AI三原則が適用されてない。そんな事ってあるの?
「何かあったの真珠ちゃん」
「なんか自称魔王の部下のアイゼンリッデルに襲われてるの」
「アイゼンリッデルに? AI三原則は?」
「守られてない。どうしたら倒せるor逃げれる」
「えーっと、10秒だけ時間をちょうだい」
「わかった。10秒ね。頑張る」
頑張るって言ったものの10秒ももたす事が出来るか。いや、出来ないと死んじゃう。
アイゼンリッデルはソードステッキ横振りする。
財櫃は屈んで避ける。
やばいやばい。死ぬ。走馬灯見えそうになったんですけど。
アイゼンリッデルが振ったソードステッキは壁に当たる。そして、壁が破壊され、地面に壁の破片が落ちる。
アイゼンリッデルは反動で身体が少しよろけている。
あと何秒だ。そんな事より避ける事だけに集中しないと。
アイゼンリッデルはソードステッキを縦に振る。
財櫃は横に避ける。片足が下水に浸かり、靴や靴下やスキニーパンツに水分が染み込んでくる。
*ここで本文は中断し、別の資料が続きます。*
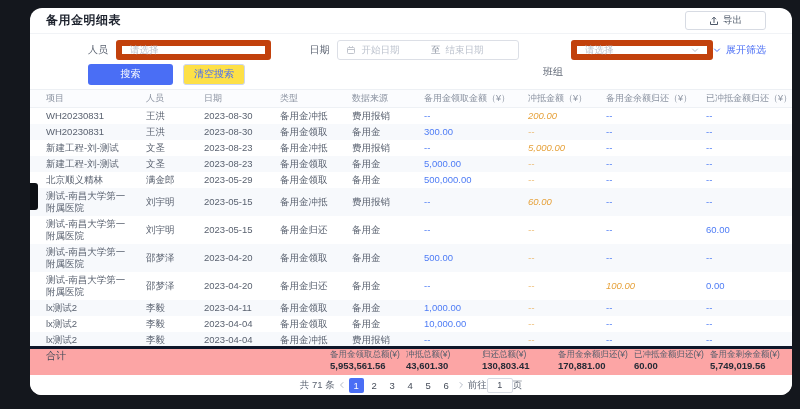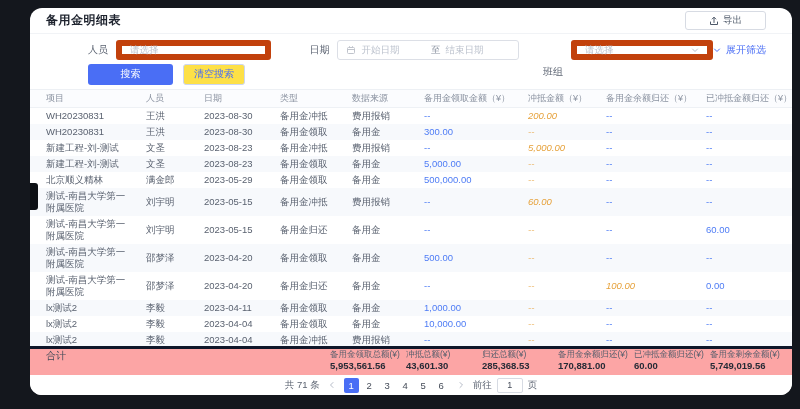--- a/index.html
+++ b/index.html
@@ -32,21 +32,21 @@
   td{font-size:9.5px;color:#5a6270;padding:2px 8px;line-height:12px;vertical-align:middle;word-break:break-all;overflow:hidden;}
   tbody tr:nth-child(even) td{background:#f7f9fc;}
   .c-blue{color:var(--vblue,#4e7cf5);}
   .c-orange{color:var(--vorange,#e6a23c);font-style:italic;}
   .summary{flex:0 0 29px;background:#fca5a5;border-top:3px solid #0f172a;display:flex;align-items:flex-start;}
   .sum-label{width:300px;padding-left:16px;font-size:10px;color:#454c59;}
   .sum-items{flex:1;display:flex;padding-right:6px;}
   .sum-item{flex:1;min-width:0;}
   .si-label{font-size:8.5px;color:#555d6b;line-height:10px;white-space:nowrap;overflow:hidden;}
   .si-value{font-size:9.5px;font-weight:bold;color:#262b36;line-height:11px;margin-top:1px;white-space:nowrap;}
-  .pagination{flex:0 0 20px;display:flex;align-items:center;justify-content:center;gap:5px;font-size:9.5px;color:#5b6371;background:#fff;}
+  .pagination{flex:0 0 20px;display:flex;align-items:center;justify-content:center;font-size:9.5px;color:#5b6371;background:#fff;}
   .pages{display:inline-flex;gap:3px;}
   .pg{min-width:15px;height:15px;line-height:15px;text-align:center;border-radius:2px;color:#454c59;cursor:pointer;padding:0 2px;}
   .pg.active{background:var(--accent,#4a6ef5);color:#fff;}
   .arrow{display:inline-flex;align-items:center;justify-content:center;width:14px;height:15px;color:#b6bcc8;cursor:pointer;}
   .goto{width:26px;height:15px;border:1px solid #d7dbe3;border-radius:2px;text-align:center;font-size:9px;color:#454c59;outline:none;padding:0;font-family:inherit;}
   .drawer-handle{position:absolute;left:30px;top:183px;width:8px;height:27px;background:#0d1015;border-radius:0 3px 3px 0;cursor:pointer;}
   .icon{flex:0 0 auto;display:inline-block;}
 </style>
 </head>
 <body>
@@ -268,21 +268,21 @@
         <div class="sum-item">
           <div class="si-label">备用金领取总额(¥)</div>
           <div class="si-value">5,953,561.56</div>
         </div>
         <div class="sum-item">
           <div class="si-label">冲抵总额(¥)</div>
           <div class="si-value">43,601.30</div>
         </div>
         <div class="sum-item">
           <div class="si-label">归还总额(¥)</div>
-          <div class="si-value">285,368.53</div>
+          <div class="si-value">130,803.41</div>
         </div>
         <div class="sum-item">
           <div class="si-label">备用金余额归还(¥)</div>
           <div class="si-value">170,881.00</div>
         </div>
         <div class="sum-item">
           <div class="si-label">已冲抵金额归还(¥)</div>
           <div class="si-value">60.00</div>
         </div>
         <div class="sum-item">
最悪。本当に最悪なんだけど。絶対にこいつは許さない。
「ごめん。お待たせ。倒し方を教えるね」
「待ってました」
「どうにか背後に回って、うなじに強い衝撃を与えて」
「うなじね。任せて」
財櫃は力強く言った。
言ったはいいものの強い衝撃ってどう与えるの。それに背後に回る方法も考えないと。
財櫃は使えそうなものがないか周りを見渡す。
あの壁の破片使えるかも。
アイゼンリッデルがソードステッキを横振りして来た。
財櫃は屈んで、壁の破片を一つ手に取る。
もう一か八かだ。アクション映画に出た時に学んだあれをやるしない。
財櫃はそのまま壁に向かう。そして、壁走りをして、アイゼンリッデルの後方に回る。
「魔王の手下は勇者にやられるのよ」
財櫃はアイゼンリッデルのうなじに壁の破片を力いっぱいぶつけた。すると、アイゼンリッデルはバランスを崩して、下水に落ちた。その衝撃で水飛沫が起こった。
財櫃はその水飛沫を浴びてしまった。
「最悪。本当に最悪なんだけど」
え、匂いとかやばいじゃん。簡単に取れないじゃん。髪の毛とかにいくらかけてると思ってんの。
「どうかしたの?」
千戸浦の声がイヤホン型トランシーバーから聞こえる。
「言いたくない」
「……えっーとお察ししました」
千戸浦は申し訳なさそうに言う。